Thinking back you are 21 years old and the teams says I can give you 126 million dollars over 6 years do you want it. Who in they're right mind is going to say NO


----------



## Devestata (May 29, 2002)

Well, this brings up a question. Will the Wolves try to re-sign him, or do you think he'd ask for an even bigger contract. I think if KG would take his pay down a little bit, they could go out and get themselves a good PG that isn't Terrel Brandon, and a good center, and they'd be deeper in the playoffs every year.


----------



## TheRifleman (May 20, 2002)

> Originally posted by <b>Devestata</b>!
> Well, this brings up a question. Will the Wolves try to re-sign him, or do you think he'd ask for an even bigger contract. I think if KG would take his pay down a little bit, they could go out and get themselves a good PG that isn't Terrel Brandon, and a good center, and they'd be deeper in the playoffs every year.

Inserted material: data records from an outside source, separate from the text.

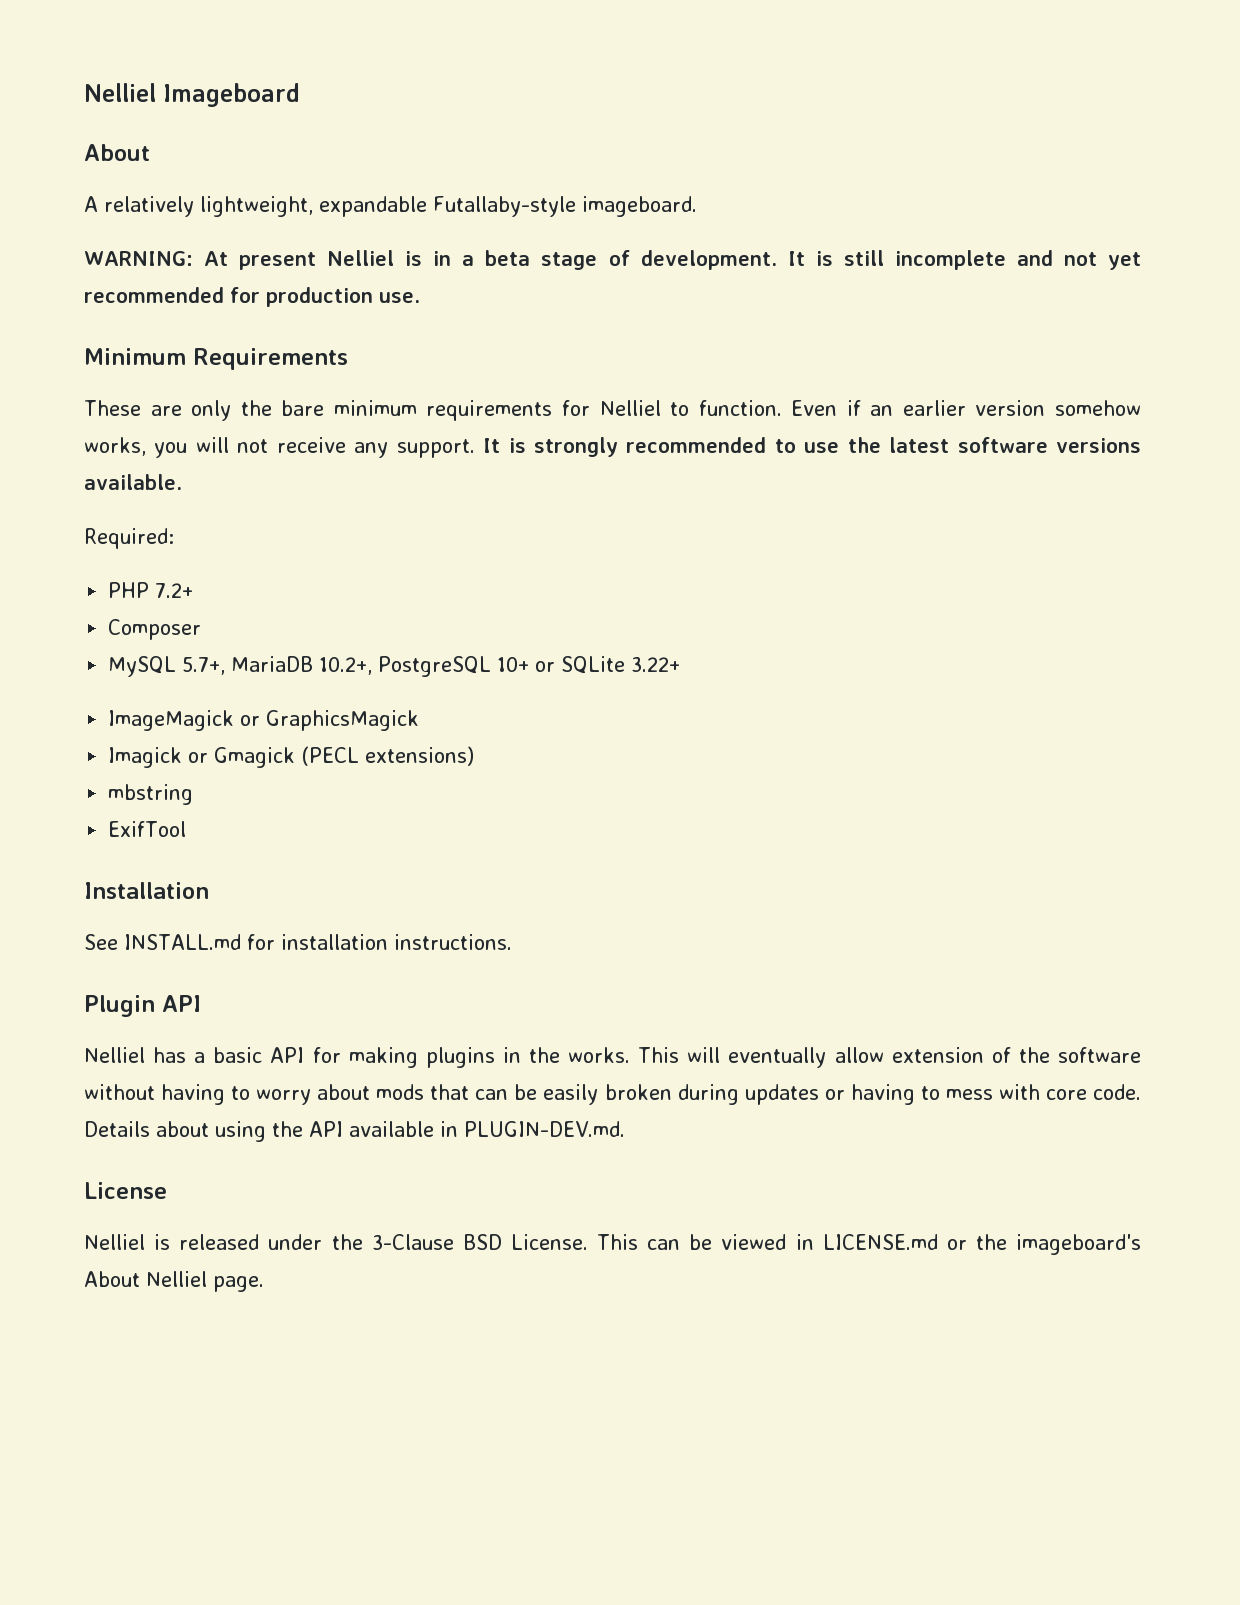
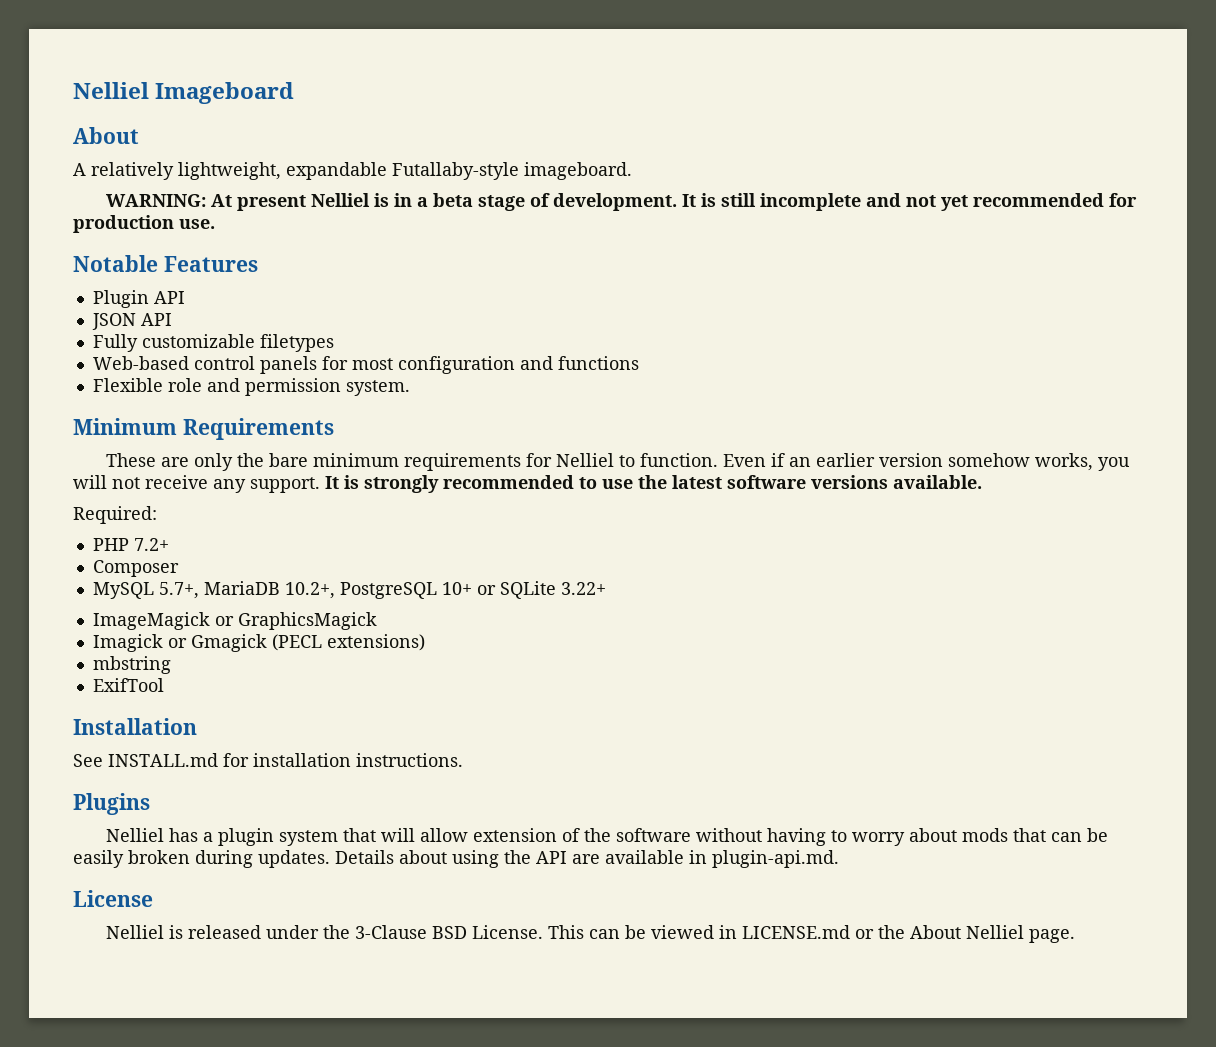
(420, 297) none -> [73,255,258,272] [92,290,185,308] [91,313,172,330] [92,334,334,352] [92,356,639,374] [92,378,410,396] // Notable Features // Plugin API // JSON API // Fully customizable filetypes // Web-based control panels for most configuration and functions // Flexible role and permission system.
[84,995,201,1017] Plugin API -> [73,793,150,815] Plugins
[213,1047,827,1068] basic API for making plugins in the works. This will eventually -> [218,828,416,846] plugin system that will
[744,1084,1142,1105] updates or having to mess with core code. -> [258,850,330,868] updates.
(343, 1129) none -> [572,854,600,864] are
[464,1121,625,1137] PLUGIN-DEV.md. -> [712,850,839,868] plugin-api.md.
[1016,1234,1141,1255] imageboard's -> (906, 932) none

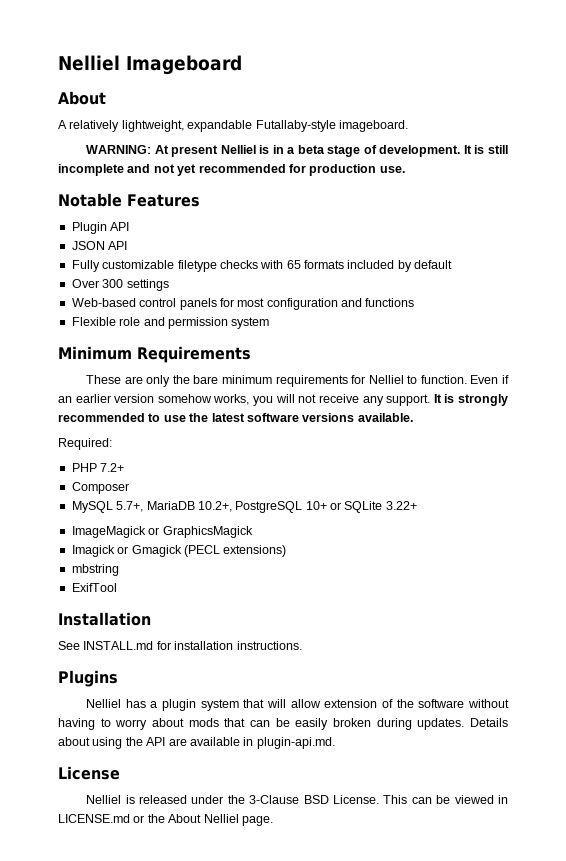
[259,334,334,352] filetypes -> [177,260,453,272] [71,279,169,291] filetype checks with 65 formats included by default // Over 300 settings
[345,380,410,396] system. -> [231,317,270,329] system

I think that now that KG has his millions(I mean he can't begin to spend the interest off of the millions), I think he does A "Barkley" and resigns for a lot less, they get him help, and he experiences WINNING because now he is truly "unselfish" in his decision to not break the bank.


----------



## Devestata (May 29, 2002)

> Originally posted by <b>TheRifleman</b>!
> 
> 
> I think that now that KG has his millions(I mean he can't begin to spend the interest off of the millions), I think he does A "Barkley" and resigns for a lot less, they get him help, and he experiences WINNING because now he is truly "unselfish" in his decision to not break the bank.


I sure hope that is the case. The Wolves would definitely be contenders.


----------



## TheRifleman (May 20, 2002)

> Originally posted by <b>Devestata</b>!
> 
> 
> I sure hope that is the case. The Wolves would definitely be contenders.


I agree! If they get KG the help he needs(reminds me of TMac), watch the TWolves go deep into the playoffs.

One thing they need is a TMac type player to go along with KG and also - hopefully, THud grows into being a good PG. I think THud is working hard at trying to be what this team needs in a PG. Let's hope so.


----------



## RetroDreams (Jun 9, 2002)

If KG resigns in Minnesota, I'll be shocked.

I look for him to bolt to the new Charlotte franchise. Maybe, it's just me, but think about it...

Although he started out in SC, the move to NC could do him well, get him close to his family, etc. 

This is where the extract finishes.